I heard a Wilson XVX system about a year ago in a large dedicated room. (35' long by 25' wide with a 12 or 13' ceiling. He had the big Boulder amp, preamp, transparent Opus cables etc. The speakers were setup by a dealer. The sound was "meh" at best.

This past weekend at CAF I visited a friend who has a pair of XVX in a room that is maybe 25' long and 20' wide with a tall ceiling. He used Audio Research amps, preamp and Esoteric CD stack. Transparent Opus cables. This system was fully optimized and setup by Stirling. This was a WOW system. Very compelling to listen to. Dynamics and drive! Clarity and transparency were very, very, very good.

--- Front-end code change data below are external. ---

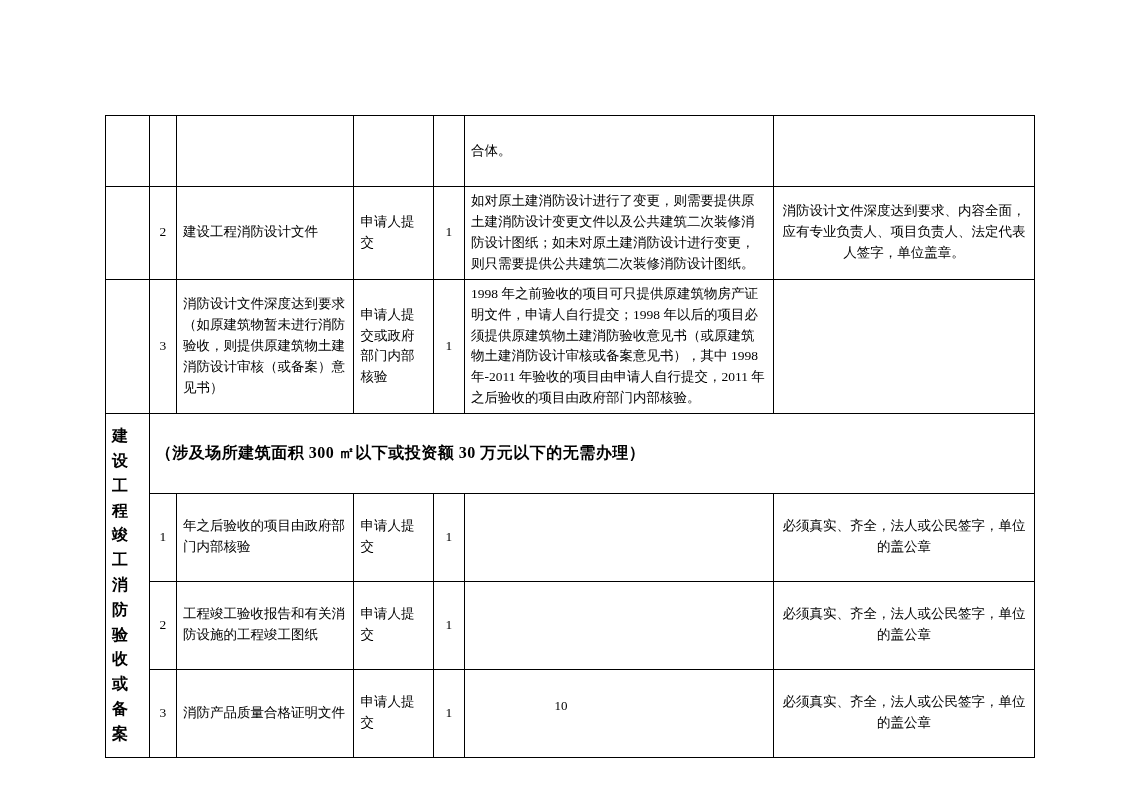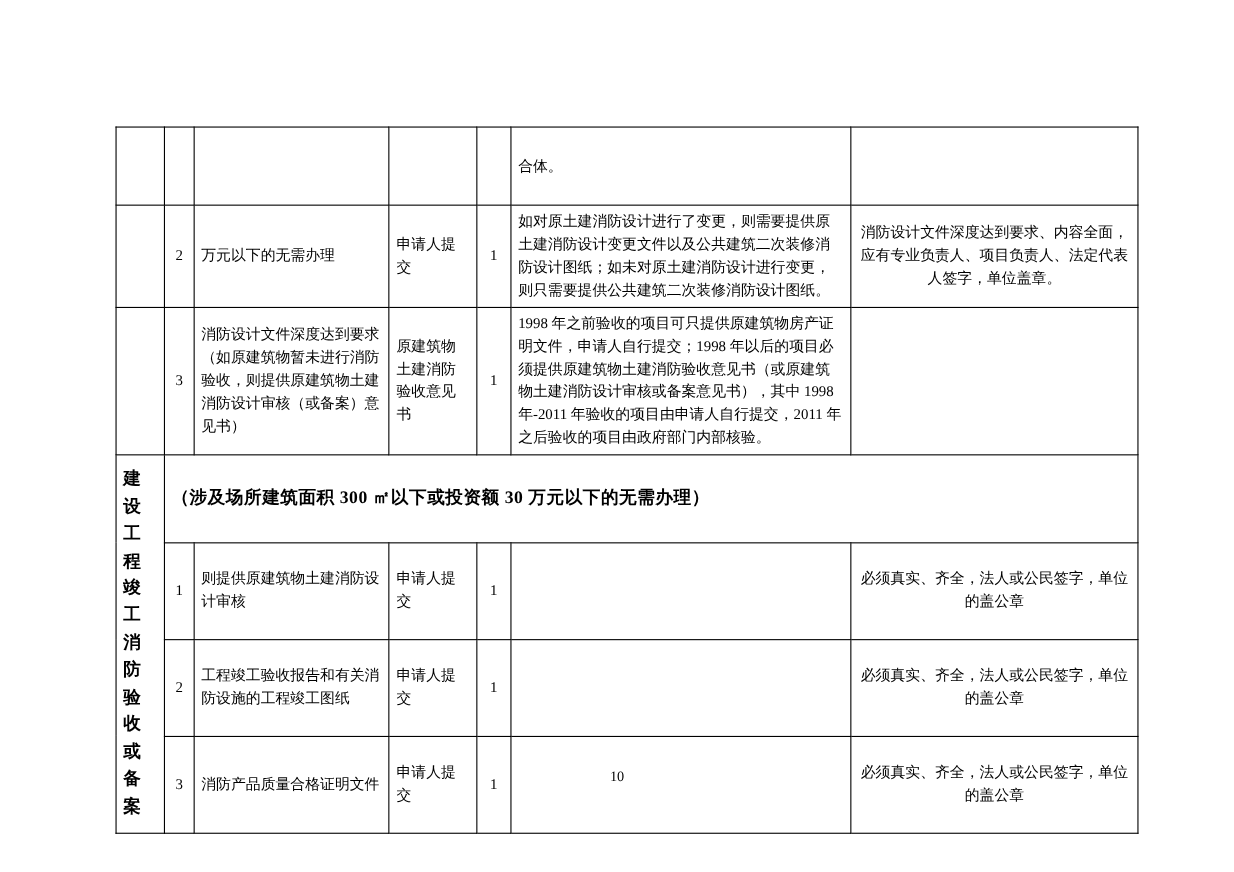--- a/index.html
+++ b/index.html
@@ -101,7 +101,7 @@
       <tr>
         <td class="c-group"></td>
         <td class="c-index">2</td>
-        <td class="c-name">万元以下的无需办理</td>
+        <td class="c-name">建设工程消防设计文件</td>
         <td class="c-source">申请人提交</td>
         <td class="c-count">1</td>
         <td class="c-detail">如对原土建消防设计进行了变更，则需要提供原土建消防设计变更文件以及公共建筑二次装修消防设计图纸；如未对原土建消防设计进行变更，则只需要提供公共建筑二次装修消防设计图纸。</td>

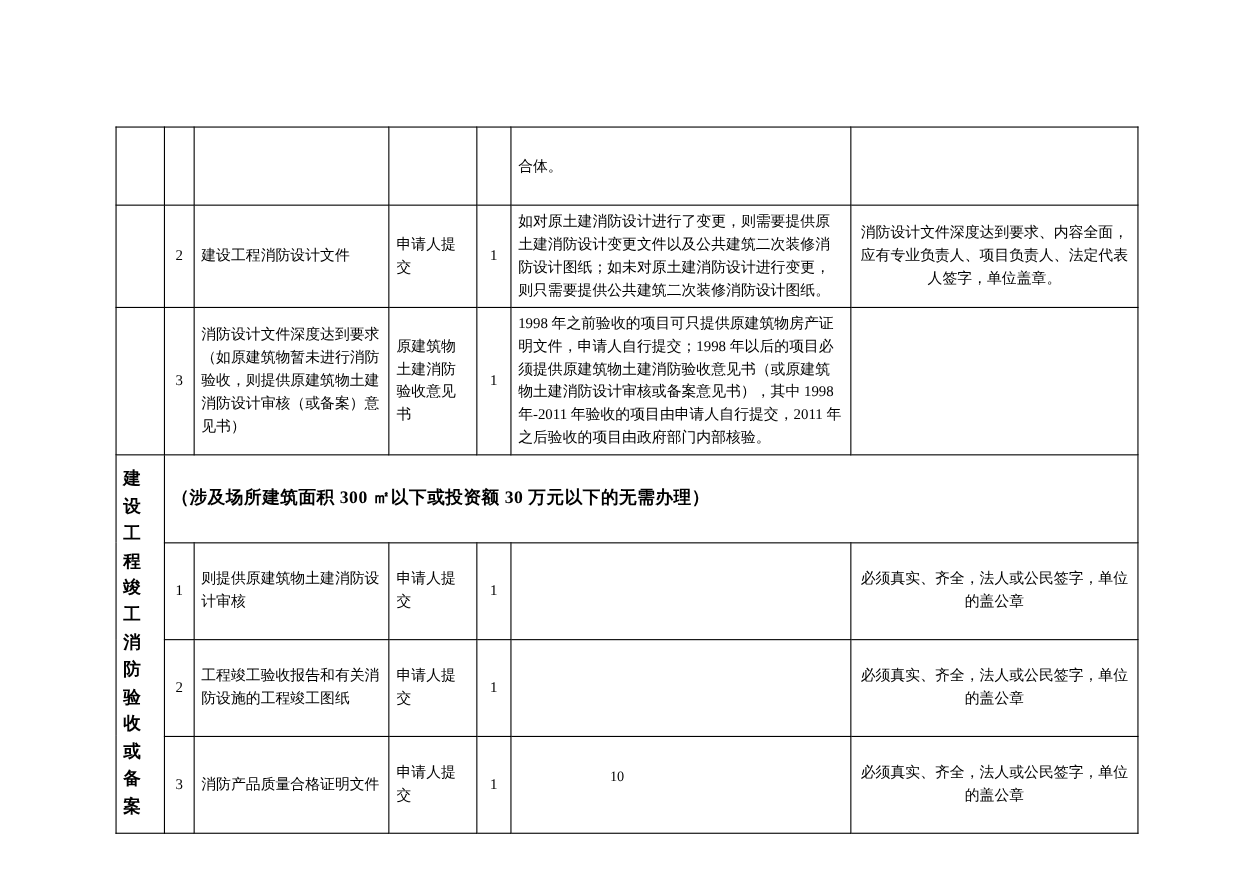--- a/index.html
+++ b/index.html
@@ -112,7 +112,7 @@
         <td class="c-group"></td>
         <td class="c-index">3</td>
         <td class="c-name cell-top">消防设计文件深度达到要求（如原建筑物暂未进行消防验收，则提供原建筑物土建消防设计审核（或备案）意见书）</td>
-        <td class="c-source">原建筑物土建消防验收意见书</td>
+        <td class="c-source">申请人提交或政府部门内部核验</td>
         <td class="c-count">1</td>
         <td class="c-detail">1998 年之前验收的项目可只提供原建筑物房产证明文件，申请人自行提交；1998 年以后的项目必须提供原建筑物土建消防验收意见书（或原建筑物土建消防设计审核或备案意见书），其中 1998 年-2011 年验收的项目由申请人自行提交，2011 年之后验收的项目由政府部门内部核验。</td>
         <td class="c-remark"></td>

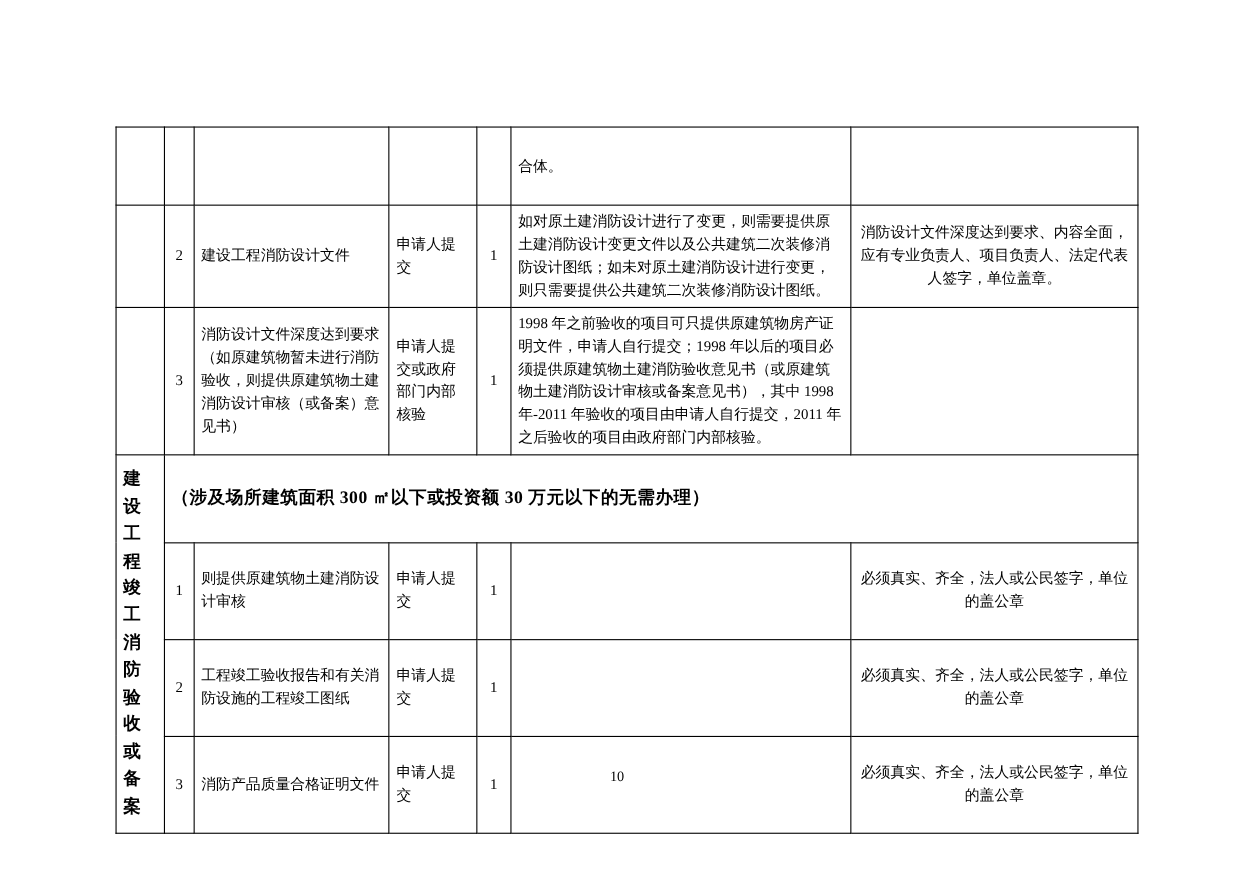--- a/index.html
+++ b/index.html
@@ -125,7 +125,7 @@
 
       <tr>
         <td class="c-index">1</td>
-        <td class="c-name">则提供原建筑物土建消防设计审核</td>
+        <td class="c-name">年之后验收的项目由政府部门内部核验</td>
         <td class="c-source">申请人提交</td>
         <td class="c-count">1</td>
         <td class="c-detail"></td>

If I showed pictures and a list of gear of these two systems to most people I think most would say that the system with the Boulder amp would be the system with more grip and drive but not even close. I think they would say the Boulder system would be quieter, with more nuance. Again, not even close. They would say the acoustically treated bigger room would sound bigger and more spacious. Again, not even close. I wish I could snap my fingers and transport you back and forth to listen to these two systems. I think it would change your assessment of the importance of setup. I also think it would also change your overly optimistic assessment that people and dealers are getting 80% of the available performance.
 
Stirling Trayle himself could set up small bookshelf speakers and a nice integrated amplifier in my listening room, and no matter what he does I'm not going to prefer it to my system set up by me to about 80 or 90%.
Well I didn’t like his set up CH Rockport Lyra, did like his set up CH Stenheim Alumine 2 but not as much as a good efficient high sensitive system shock sound great in untreated rooms
 
Well I didn’t like his set up CH Rockport Lyra, did like his set up CH Stenheim Alumine 2 but not as much as a good efficient high sensitive system shock sound great in untreated rooms
I assume the Rockport/CH was at Munich. If so, then that is not too surprising as the walls are pretty transparent. It is hard to get good bass at those shows.